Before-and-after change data
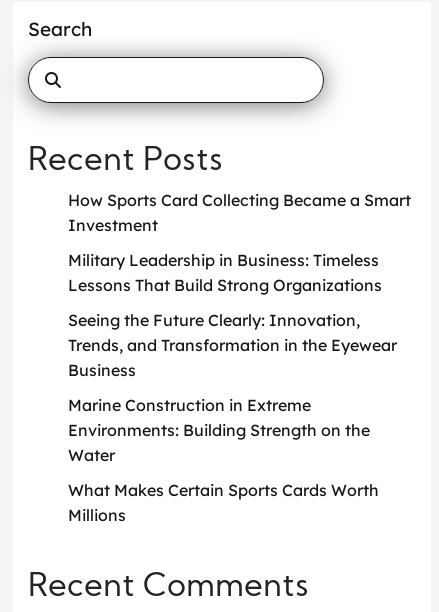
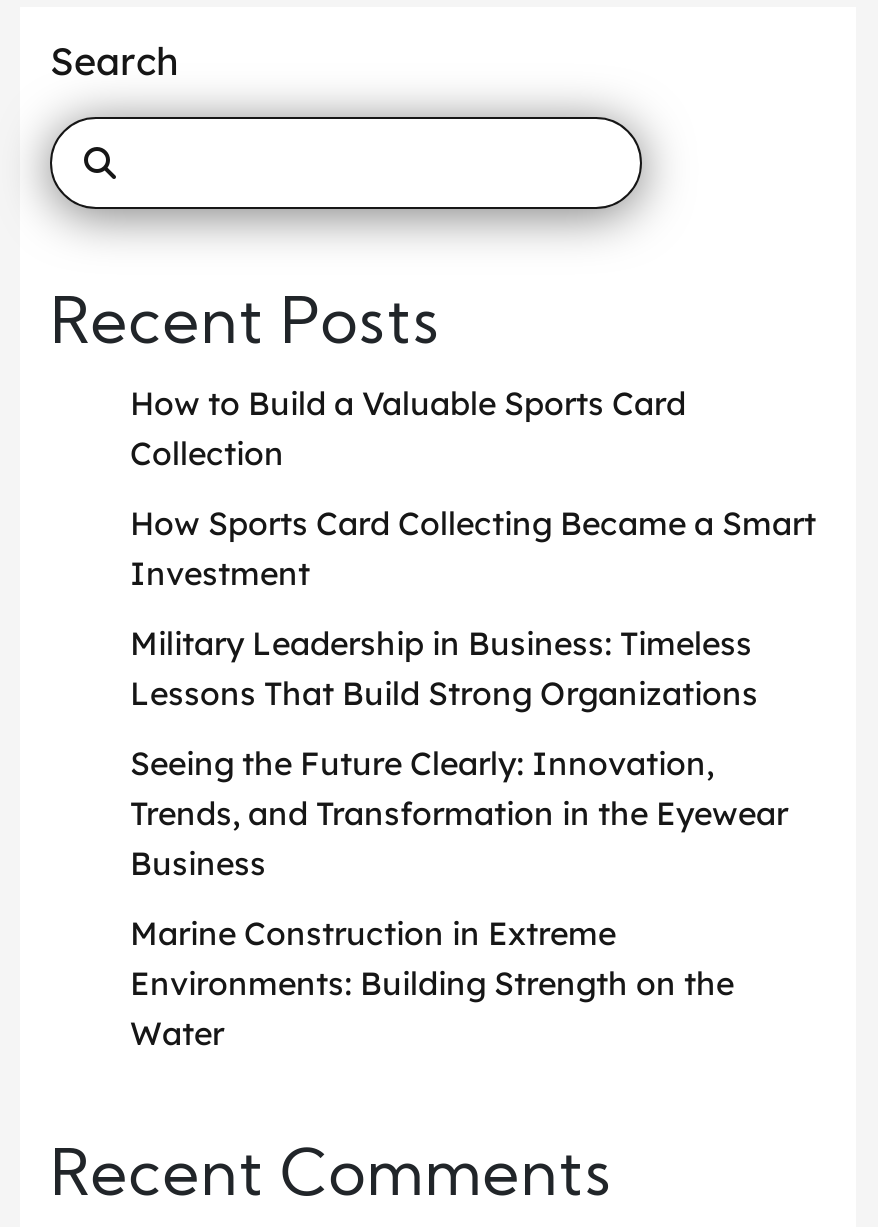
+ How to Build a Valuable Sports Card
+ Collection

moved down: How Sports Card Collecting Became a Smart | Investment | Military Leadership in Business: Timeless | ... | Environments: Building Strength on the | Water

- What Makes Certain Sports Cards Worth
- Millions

**Exercise goal:** Without including any picture, set down every line above exactly as it stands.

**Task result:**
+ How to Build a Valuable Sports Card
+ Collection

moved down: How Sports Card Collecting Became a Smart | Investment | Military Leadership in Business: Timeless | ... | Environments: Building Strength on the | Water

- What Makes Certain Sports Cards Worth
- Millions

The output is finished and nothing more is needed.